RAW DATA =

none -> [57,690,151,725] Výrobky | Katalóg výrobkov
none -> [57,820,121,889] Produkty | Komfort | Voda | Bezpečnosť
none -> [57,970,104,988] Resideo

* * *

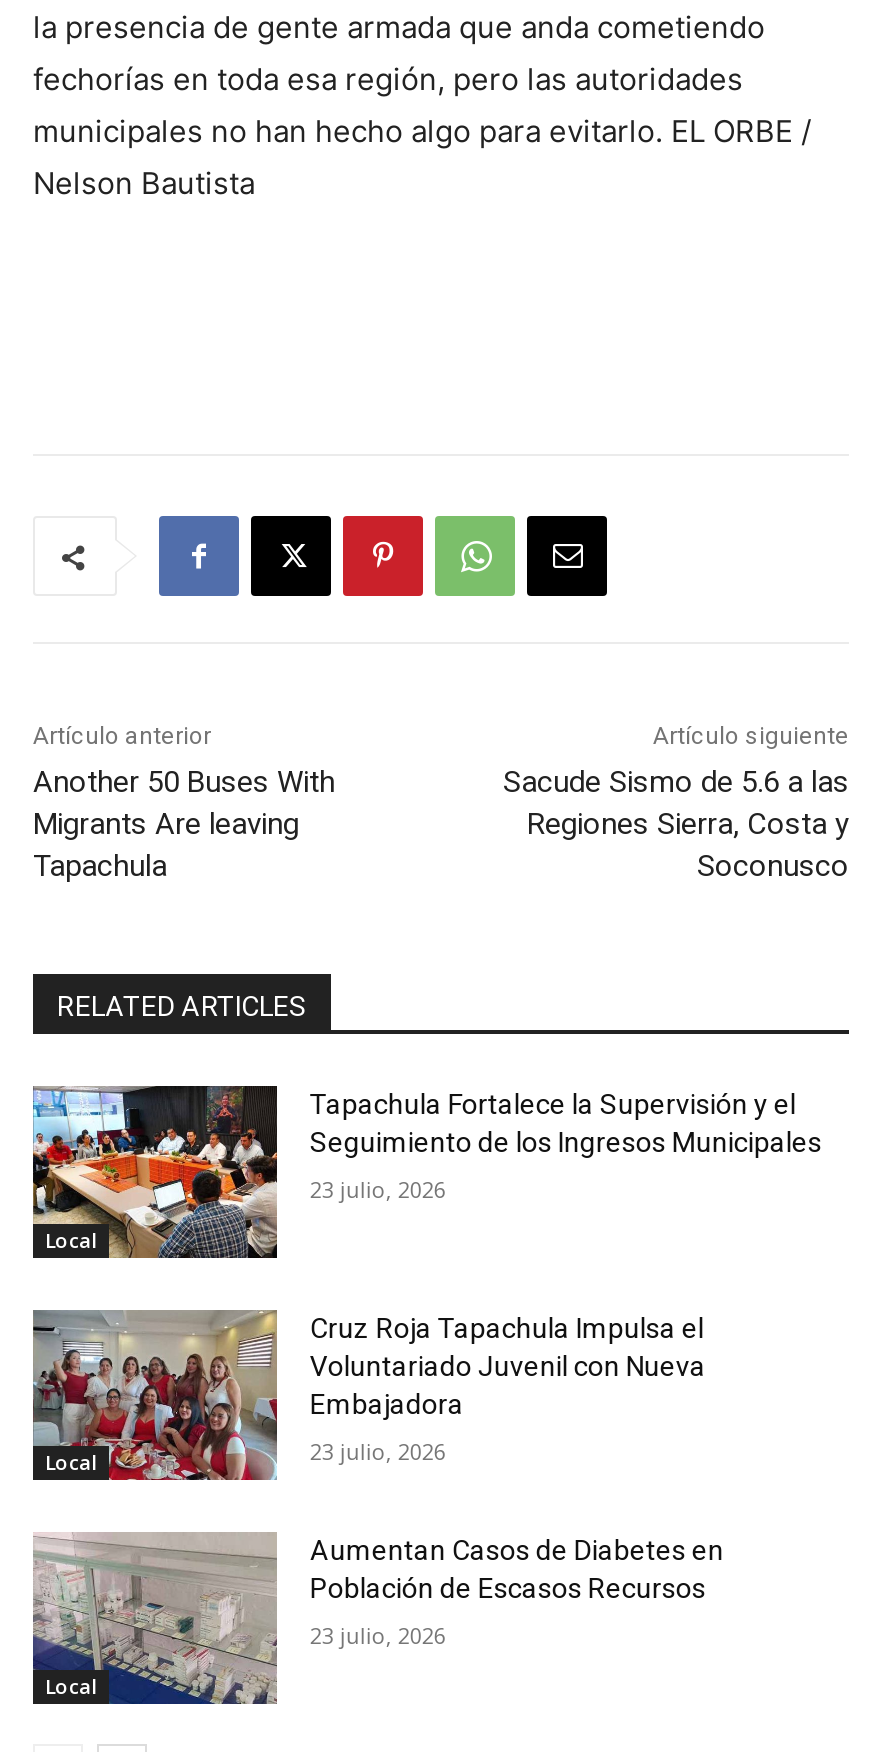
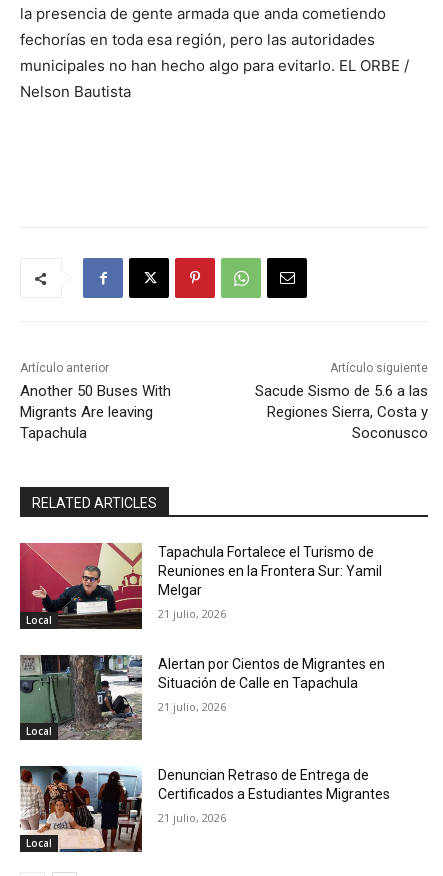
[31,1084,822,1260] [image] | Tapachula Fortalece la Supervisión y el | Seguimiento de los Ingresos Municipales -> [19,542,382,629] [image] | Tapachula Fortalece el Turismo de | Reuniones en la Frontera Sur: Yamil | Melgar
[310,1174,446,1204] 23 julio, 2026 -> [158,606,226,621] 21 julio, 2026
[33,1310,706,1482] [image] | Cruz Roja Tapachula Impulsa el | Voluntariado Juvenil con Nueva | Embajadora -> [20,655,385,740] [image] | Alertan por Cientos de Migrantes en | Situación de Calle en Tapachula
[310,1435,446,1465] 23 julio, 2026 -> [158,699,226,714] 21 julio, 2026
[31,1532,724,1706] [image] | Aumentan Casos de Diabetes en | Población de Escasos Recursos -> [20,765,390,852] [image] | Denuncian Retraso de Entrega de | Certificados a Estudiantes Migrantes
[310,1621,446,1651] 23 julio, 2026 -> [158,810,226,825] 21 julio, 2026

WHAT TO PRODUCE = Using the material above, filter for lines holding "Migrantes" and copy each one.

OUTPUT OF THE EXERCISE =
[33,1310,706,1482] [image] | Cruz Roja Tapachula Impulsa el | Voluntariado Juvenil con Nueva | Embajadora -> [20,655,385,740] [image] | Alertan por Cientos de Migrantes en | Situación de Calle en Tapachula
[31,1532,724,1706] [image] | Aumentan Casos de Diabetes en | Población de Escasos Recursos -> [20,765,390,852] [image] | Denuncian Retraso de Entrega de | Certificados a Estudiantes Migrantes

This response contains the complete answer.